AIM OF THE TASK: Your answer must be exactly the lines from the one containing "(82, 570) none -> [54,449,66,461] '''" through the end of the material, both ends included, without pictures.
DATASET START
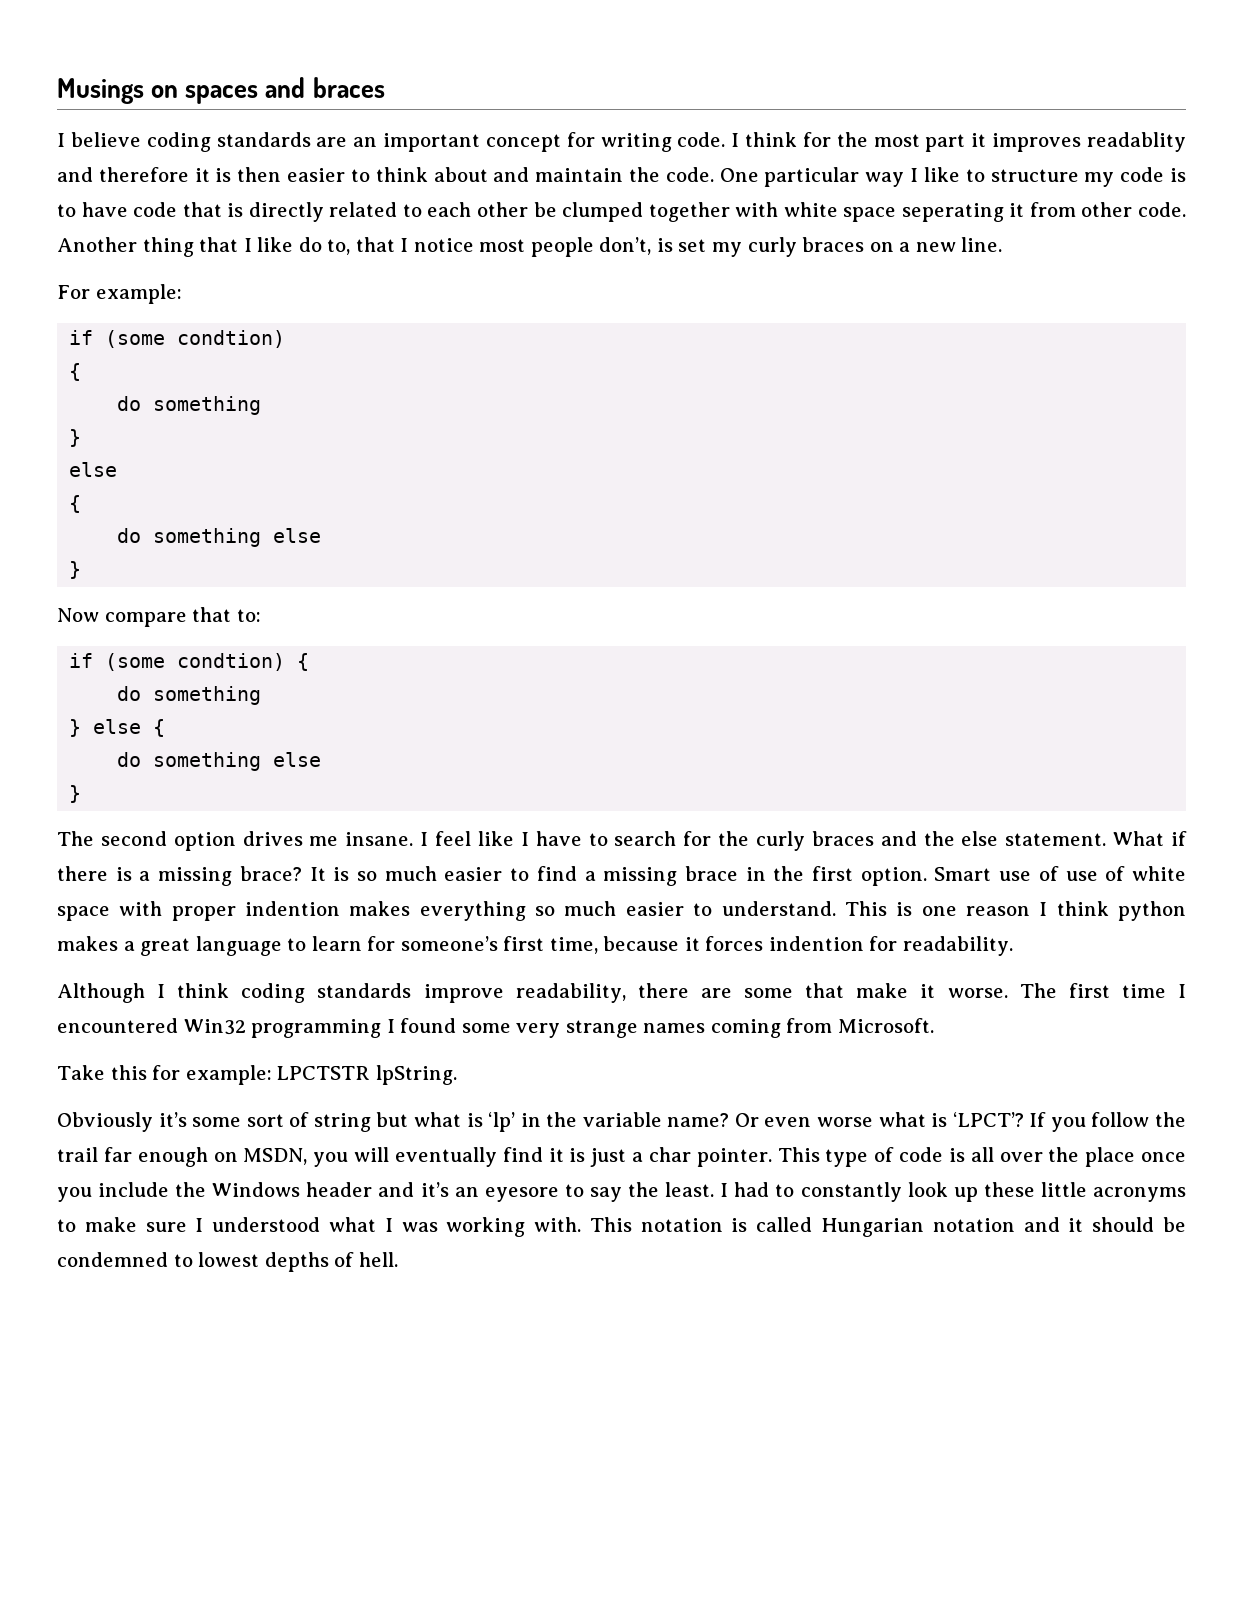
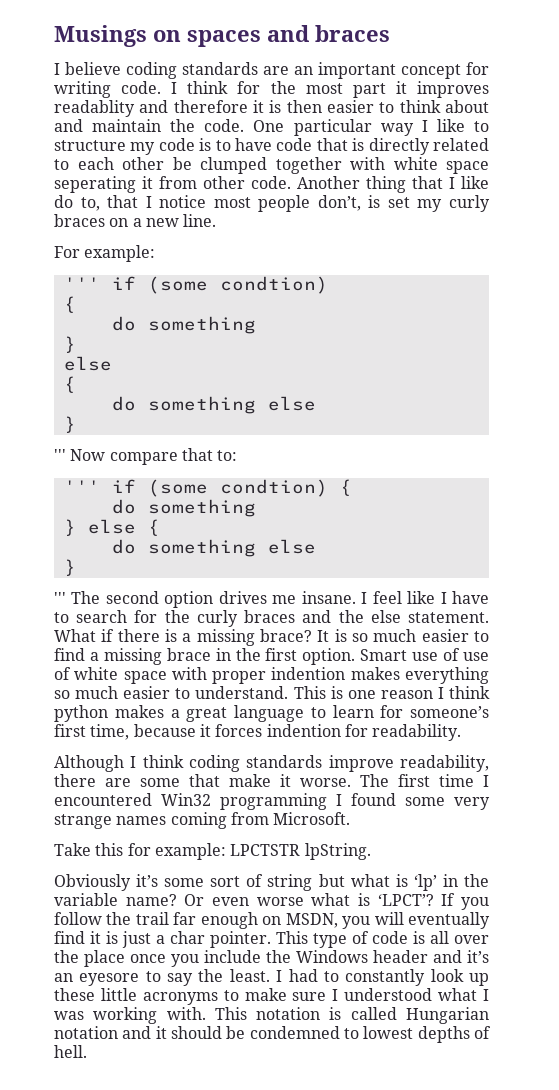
(182, 294) none -> [63,277,100,290] '''
(82, 570) none -> [54,449,66,461] '''
(261, 615) none -> [63,480,100,493] '''
(82, 794) none -> [54,592,66,604] '''

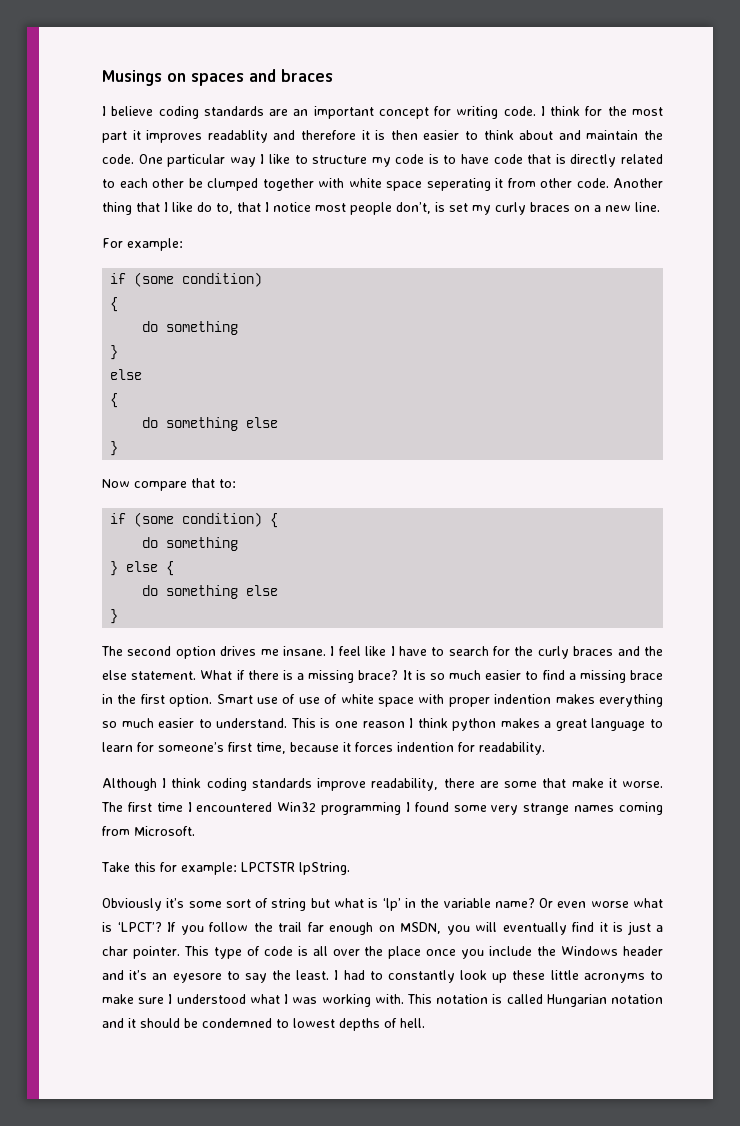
[63,276,328,294] ''' if (some condtion) -> [110,272,263,287] if (some condition)
[54,449,66,461] ''' -> (119, 448) none
[63,479,328,497] ''' if (some condtion) -> [110,512,263,527] if (some condition)
[54,592,66,604] ''' -> (119, 616) none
DATASET END
SOLUTION BELOW:
(82, 570) none -> [54,449,66,461] '''
(261, 615) none -> [63,480,100,493] '''
(82, 794) none -> [54,592,66,604] '''

[63,276,328,294] ''' if (some condtion) -> [110,272,263,287] if (some condition)
[54,449,66,461] ''' -> (119, 448) none
[63,479,328,497] ''' if (some condtion) -> [110,512,263,527] if (some condition)
[54,592,66,604] ''' -> (119, 616) none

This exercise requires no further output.